Web interface edit records:
★ ★ ★ ★

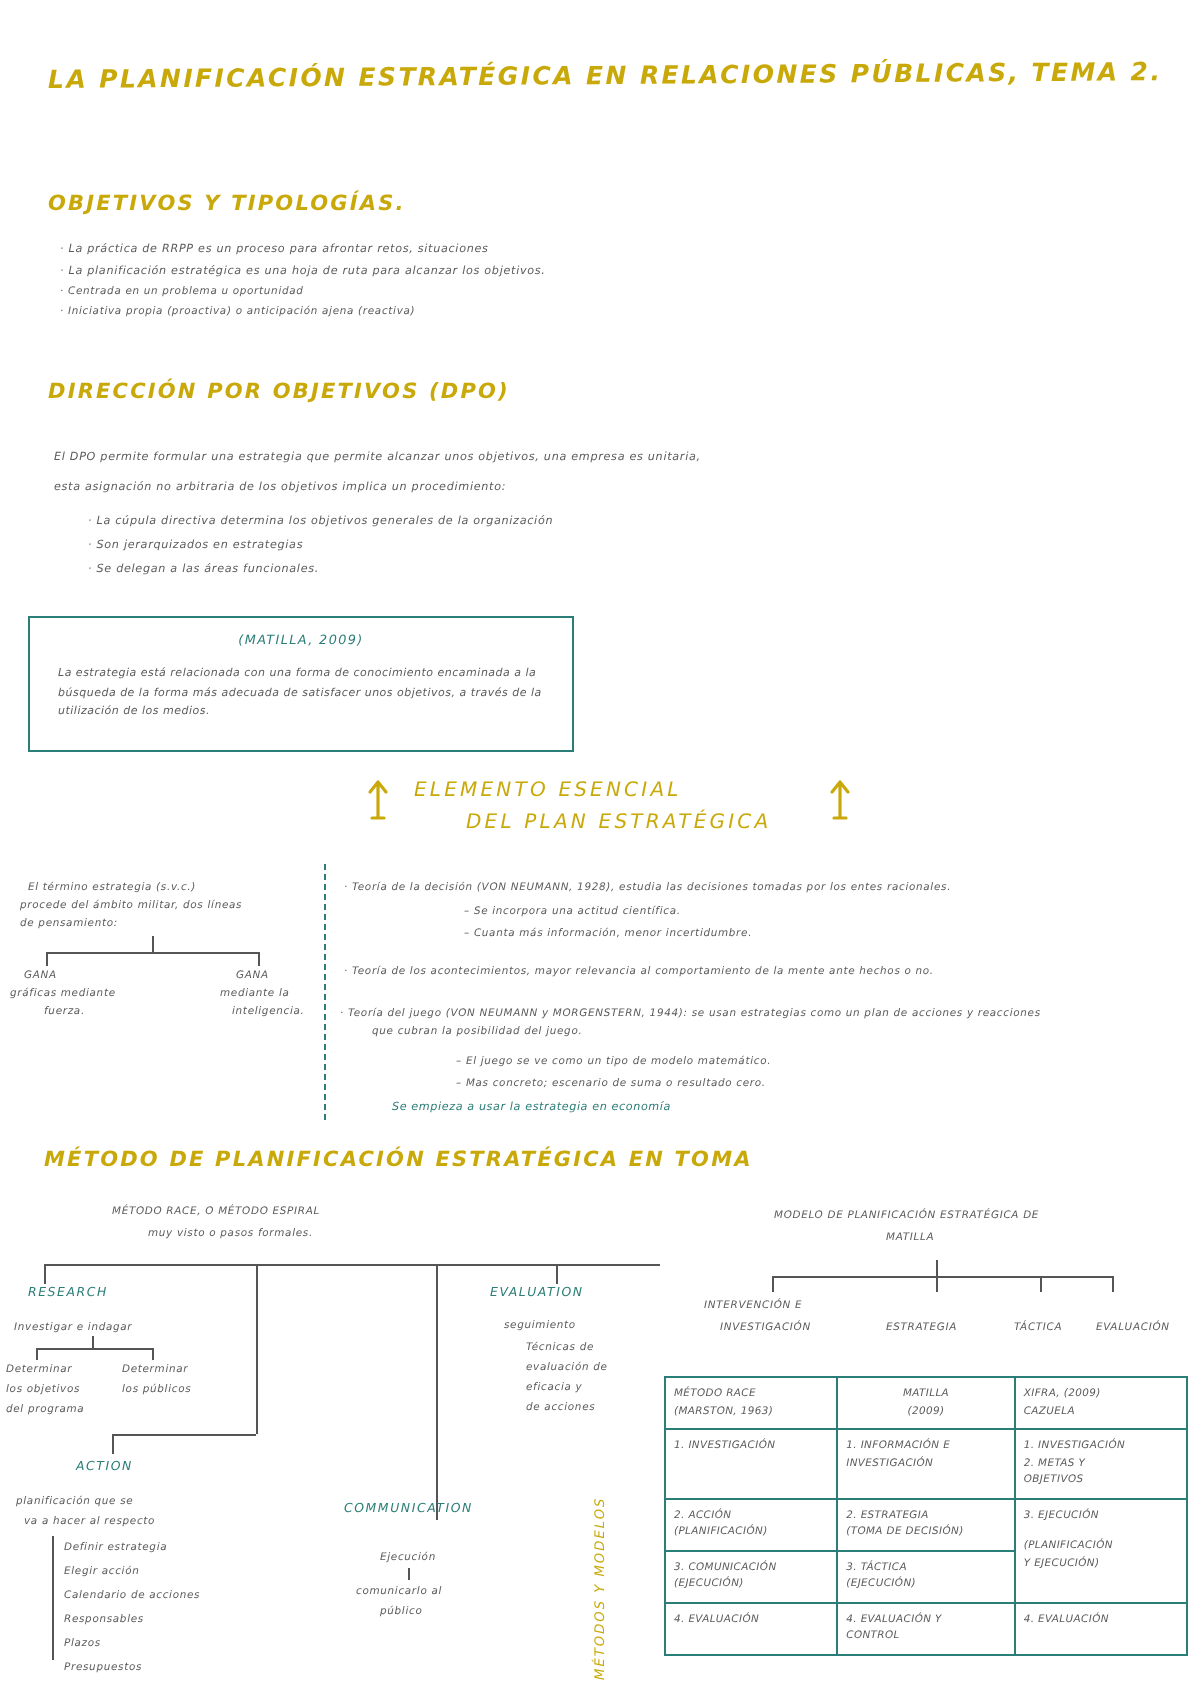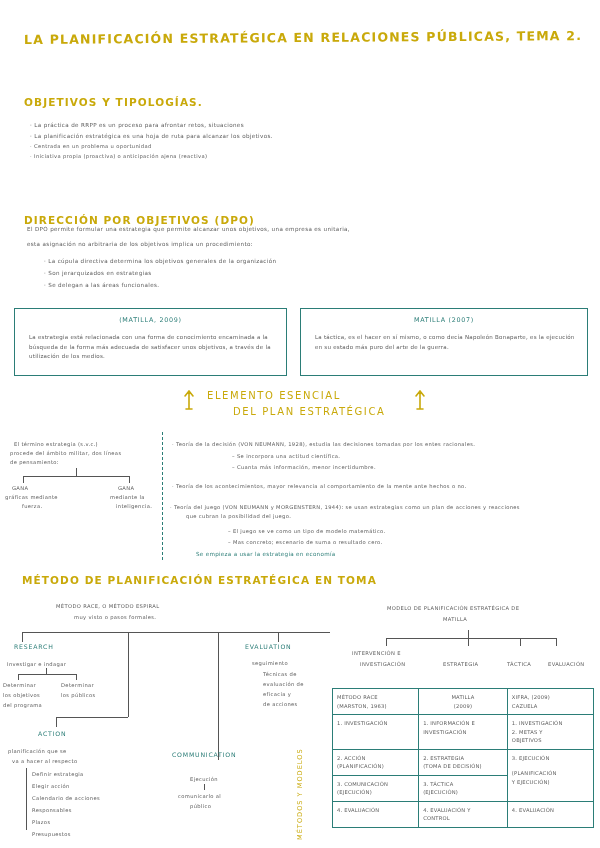--- a/index.html
+++ b/index.html
@@ -12,20 +12,21 @@
     height: 848px;
     position: relative;
     font-family: "DejaVu Sans", sans-serif;
     overflow: hidden;
   }
   .page {
     position: absolute;
     inset: 0;
     width: 600px;
     height: 848px;
+    font-style: italic;
   }
 
   
   .title {
     position: absolute;
     left: 24px; top: 30px;
     font-size: 12.5px;
     letter-spacing: 1.2px;
     font-weight: 700;
     color: #c9a90a;
@@ -146,37 +147,33 @@
 
   <div class="title">LA PLANIFICACIÓN ESTRATÉGICA EN RELACIONES PÚBLICAS, TEMA 2.</div>
 
   <div class="sec-head" style="left:24px; top:96px;">OBJETIVOS Y TIPOLOGÍAS.</div>
 
   <div class="body-txt" style="left:30px; top:120px;">· La práctica de RRPP es un proceso para afrontar retos, situaciones</div>
   <div class="body-txt" style="left:30px; top:131px;">· La planificación estratégica es una hoja de ruta para alcanzar los objetivos.</div>
   <div class="body-txt tiny" style="left:30px; top:142px;">· Centrada en un problema u oportunidad</div>
   <div class="body-txt tiny" style="left:30px; top:152px;">· Iniciativa propia (proactiva) o anticipación ajena (reactiva)</div>
 
-  <div class="sec-head" style="left:24px; top:190px;margin-top:24px;">DIRECCIÓN POR OBJETIVOS (DPO)</div>
+  <div class="sec-head" style="left:24px; top:190px;">DIRECCIÓN POR OBJETIVOS (DPO)</div>
 
   <div class="body-txt" style="left:27px; top:224px;">El DPO permite formular una estrategia que permite alcanzar unos objetivos, una empresa es unitaria,</div>
   <div class="body-txt" style="left:27px; top:239px;">esta asignación no arbitraria de los objetivos implica un procedimiento:</div>
   <div class="body-txt" style="left:44px; top:256px;">· La cúpula directiva determina los objetivos generales de la organización</div>
   <div class="body-txt" style="left:44px; top:268px;">· Son jerarquizados en estrategias</div>
   <div class="body-txt" style="left:44px; top:280px;">· Se delegan a las áreas funcionales.</div>
 
   <div class="qbox" style="left:14px; top:308px; width:273px; height:68px;">
     <div class="qbox-title">(MATILLA, 2009)</div>
     <div class="qbox-body">La estrategia está relacionada con una forma de conocimiento encaminada a la búsqueda de la forma más adecuada de satisfacer unos objetivos, a través de la utilización de los medios.</div>
   </div>
 
-  <div class="qbox" style="left:300px; top:308px; width:288px; height:68px;">
-    <div class="qbox-title">MATILLA (2007)</div>
-    <div class="qbox-body">La táctica, es el hacer en sí mismo, o como decía Napoleón Bonaparte, es la ejecución en su estado más puro del arte de la guerra.</div>
-  </div>
 
   <svg class="arrow-up" style="left:182px; top:388px;" viewBox="0 0 14 22">
     <path d="M7 21 L7 3 M7 3 L3 8 M7 3 L11 8 M4 21 L10 21" stroke="#c9a90a" stroke-width="1.6" fill="none" stroke-linecap="round"></path>
   </svg>
   <svg class="arrow-up" style="left:413px; top:388px;" viewBox="0 0 14 22">
     <path d="M7 21 L7 3 M7 3 L3 8 M7 3 L11 8 M4 21 L10 21" stroke="#c9a90a" stroke-width="1.6" fill="none" stroke-linecap="round"></path>
   </svg>
   <div class="banner" style="left:207px; top:390px;">ELEMENTO ESENCIAL</div>
   <div class="banner" style="left:233px; top:406px;">DEL PLAN ESTRATÉGICA</div>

★ ★ ★ ★

Every line from the top of the entries through the line that holds "letter-spacing: 1.2px;" is to be quoted exactly, please, and nothing else; omit the pictures.

[Answer to the exercise]:
--- a/index.html
+++ b/index.html
@@ -12,20 +12,21 @@
     height: 848px;
     position: relative;
     font-family: "DejaVu Sans", sans-serif;
     overflow: hidden;
   }
   .page {
     position: absolute;
     inset: 0;
     width: 600px;
     height: 848px;
+    font-style: italic;
   }
 
   
   .title {
     position: absolute;
     left: 24px; top: 30px;
     font-size: 12.5px;
     letter-spacing: 1.2px;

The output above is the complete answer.